Il giorno dopo questo appello urgente all’inversione di rotta, fondato sul ripristino della ragione – che prevede il disarmo, a cominciare da quello nucleare, e la preparazione di strumenti non armati e nonviolenti per risolvere le controversie internazionali – anche il capo di stato maggiore dell’esercito italiano, Carmine Masiello, audito in Commissione Difesa della Camera dei Deputati, ha parlato della necessità “di un vero e proprio cambiamento culturale”, ma per attrezzare le forze armate a passare dalle “missioni di mantenimento della pace” alla “capacità di produrre operazioni ad alta intensità, attraverso rapidi interventi strutturali” con un “rinnovamento qualitativo e quantitativo dello strumento militare“. Ossia – come aveva già tradotto in un linguaggio più diretto ai suoi sottoposti – “L’esercito è fatto per prepararsi alla guerra. Punto. Quindi questo deve essere un messaggio molto chiaro che dovete avere tutti in testa: fino a qualche anno fa, era una parola che non potevamo utilizzare, ma la realtà ci ha chiamato a confrontarci con la guerra”. E dunque a prepararla, nonostante il pericolo nucleare e l’Articolo 11.
Ma per essere pronti a fare la guerra non sono solo necessarie crescenti spese militari e costosi armamenti, come chiedono la Nato e il presidente Trump (fino al 5% del Pil!), bisogna anche aumentare “la massa necessaria ad affrontare un eventuale conflitto ad alta intensità, che richiede, tra l’altro, la capacità di alimentare e rigenerare le forze impiegate in combattimento”, ha spiegato il generale. La “massa” sono gli esseri umani da mandare in trincea aumentandone continuamente la quantità, ossia il numero, per garantirne la sostituibilità, ossia i pezzi di ricambio. E’ la riduzione dell’umanità da fine a mezzo per la guerra, come avevo già segnalato commentando precedenti interviste dello stesso Masiello.
Dunque, servono subito 45.000 unità in più, ma c’è un problema – riconosce il generale – “i mutamenti generazionali influenzano negativamente il reclutamento”: ragazzi e ragazze non vogliono prepararsi a fare la guerra, non vogliono diventare carne da cannone come i coetanei russi e ucraini e anche per le Accademie militari si registra un calo delle candidature. Non a caso Mark Rutte, segretario generale della Nato, ha intimato di passare ad una “mentalità di guerra” e il presidente del Comitato militare della Nato, il generale italiano Cavo Dragone, ha ribadito che “non potremo avere una mentalità di pace” (Corriere della sera, 17 gennaio 2025). Un’accelerazione sul piano inclinato della follia.
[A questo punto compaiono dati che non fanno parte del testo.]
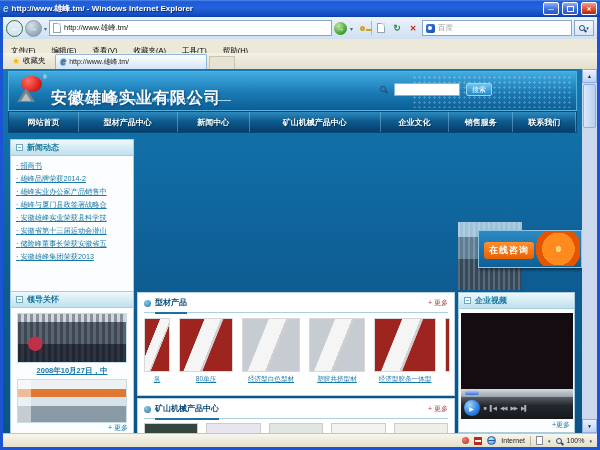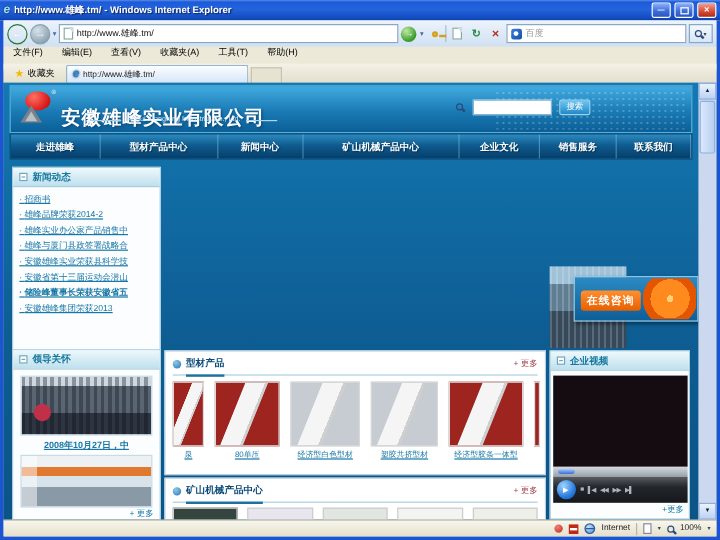"文件(F)" .menubar { align-items: flex-start -> flex-end; border-bottom: 1px solid #3b82f6 -> 3px solid #3b82f6 }
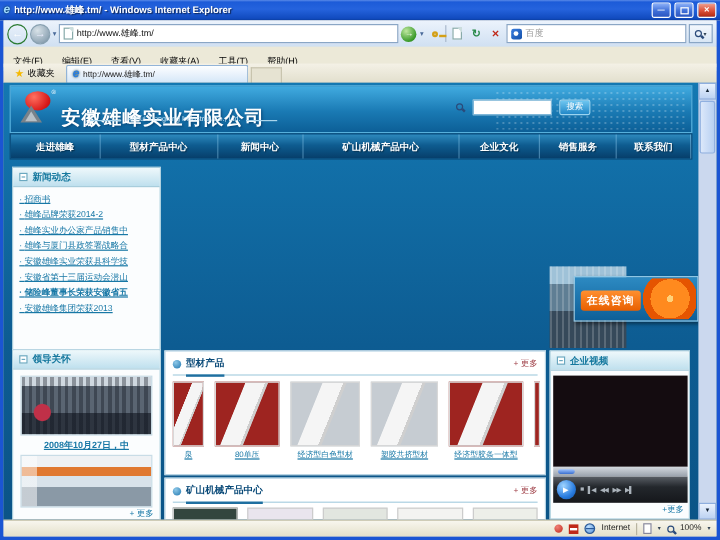"网站首页" span.nav-item { html: none -> <span>网站首页</span> }
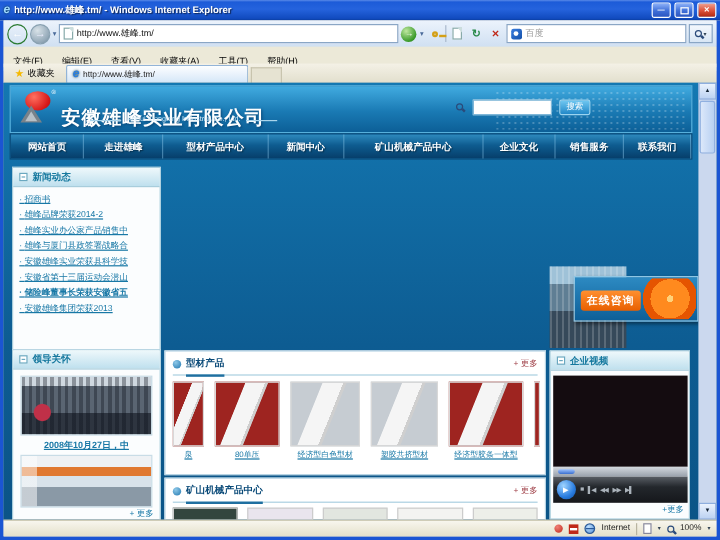"走进雄峰" span.nav-item { html: <span>走进雄峰</span> -> none }
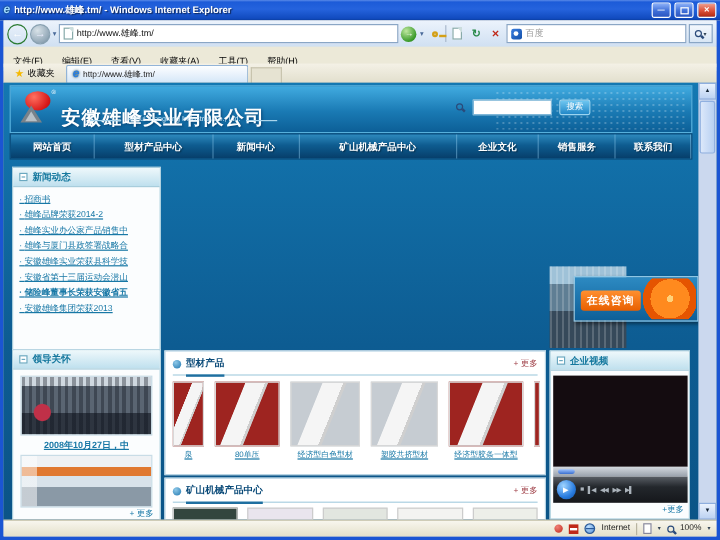"储险峰董事长荣获安徽省五" .news-item.bold { font-weight: bold -> normal }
La prima offensiva bellicista è dunque rivolta al “fronte interno”, ai cittadini italiani che, influenzati dal ripudio costituzionale delle guerra, pensano che anche i conflitti internazionali – come quelli interpersonali – non si risolvano con la violenza delle armi, soprattutto in epoca nucleare. Sono essi che andranno convinti, con le buone o con le cattive, che è necessario avviare una gigantesca riconversione al contrario, strutturale e culturale: sottrarre crescenti risorse dagli investimenti sociali e sanitari e trasferirli alle spese militari; occupare i luoghi di elaborazione delle opinioni – dai media alle scuole, dall’editoria alle università – per costruire la minaccia del nemico, persuadere della necessità della guerra, convincere i giovani ad arruolarsi. Prima di decidere di obbligarli.
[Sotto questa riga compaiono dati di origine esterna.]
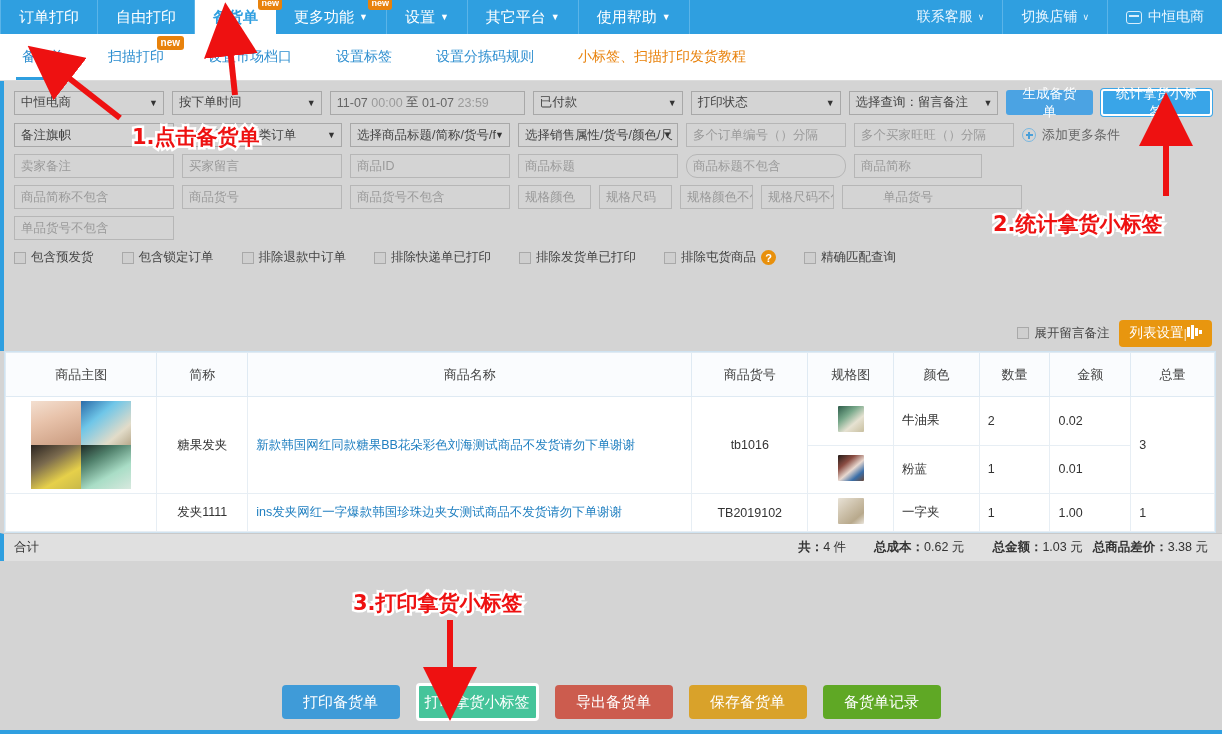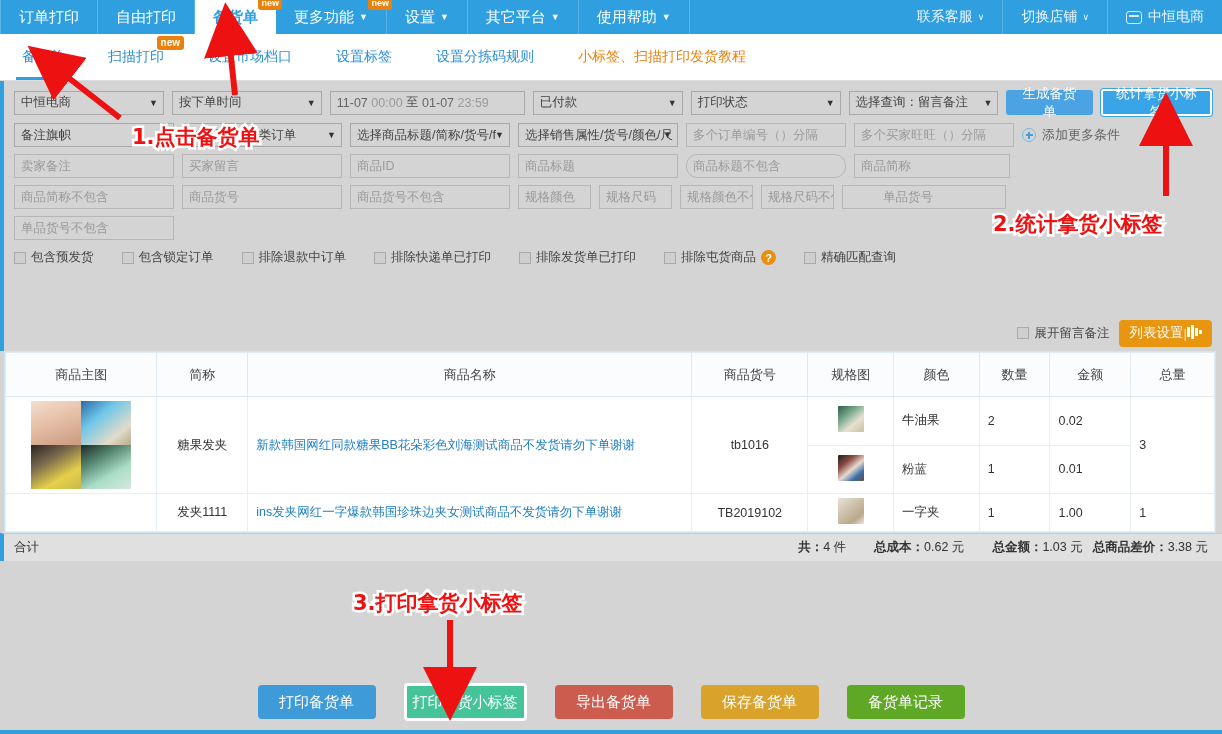"商品简称" div.ctl { width: 156px -> 128px }
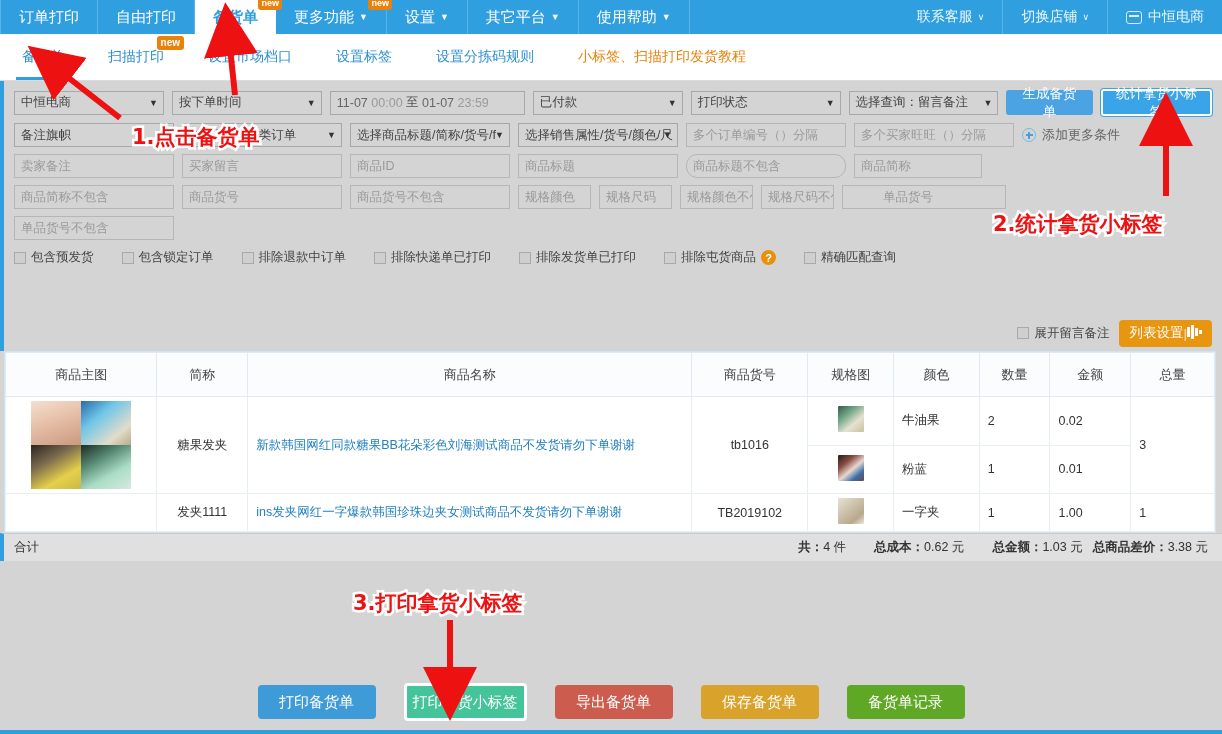"单品货号" div.ctl { width: 164px -> 180px }
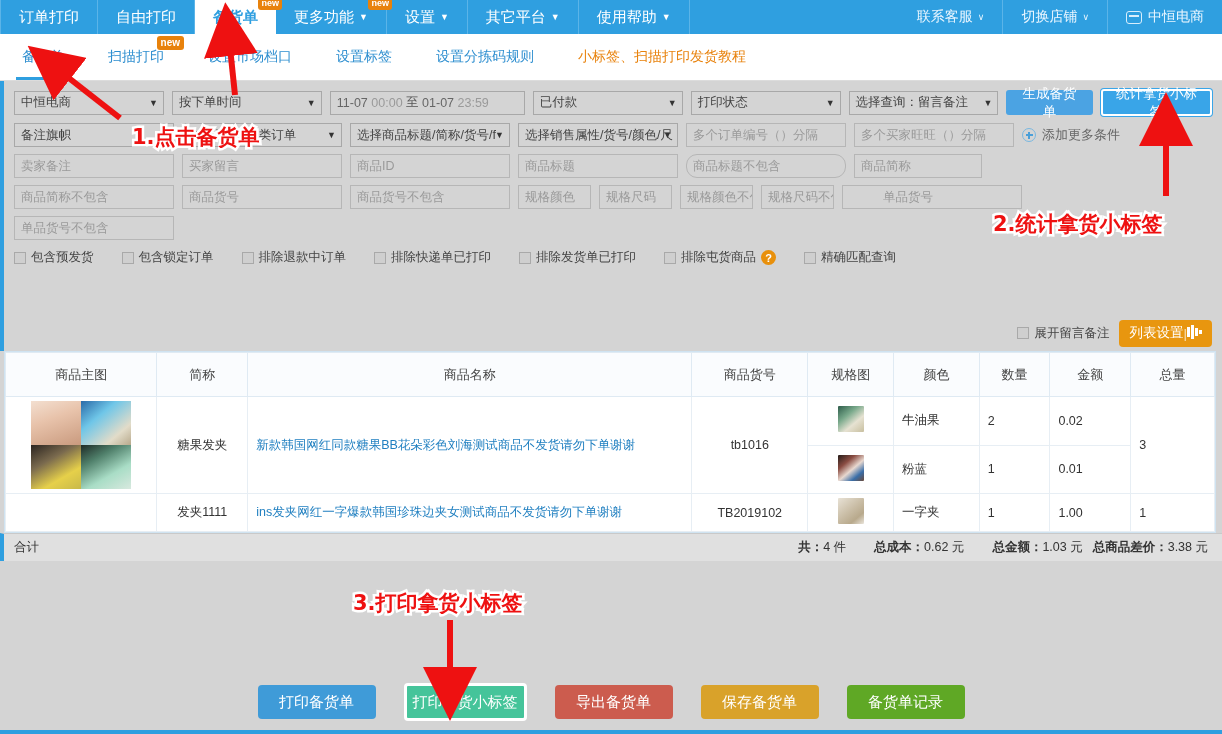"打印备货单" .bottombar { gap: 28px -> 16px }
Operazioni già iniziate da tempo, come segnalano l’Osservatorio sulle spese militari italiane e quello contro la militarizzazione delle scuole e delle università, ma che saranno da qui in avanti intensificate. “Si sa che cosa significa, oggi specialmente, la guerra e la sua preparazione: la sottrazione di enormi mezzi allo sviluppo civile, la strage degli innocenti e di estranei, l’involuzione dell’educazione democratica ed aperta, la riduzione della libertà e il soffocamento di ogni proposta di miglioramento della società e delle abitudini civili, la sostituzione totale dell’efficienza distruttiva al controllo dal basso”, avvisava già Aldo Capitini. Salvo la resistenza culturale e politica che sapremo mettere in campo con la forza della nonviolenza, che è l’alternativa razionale alla follia e l’unica via di scampo per l’umanità. Come singoli e come specie.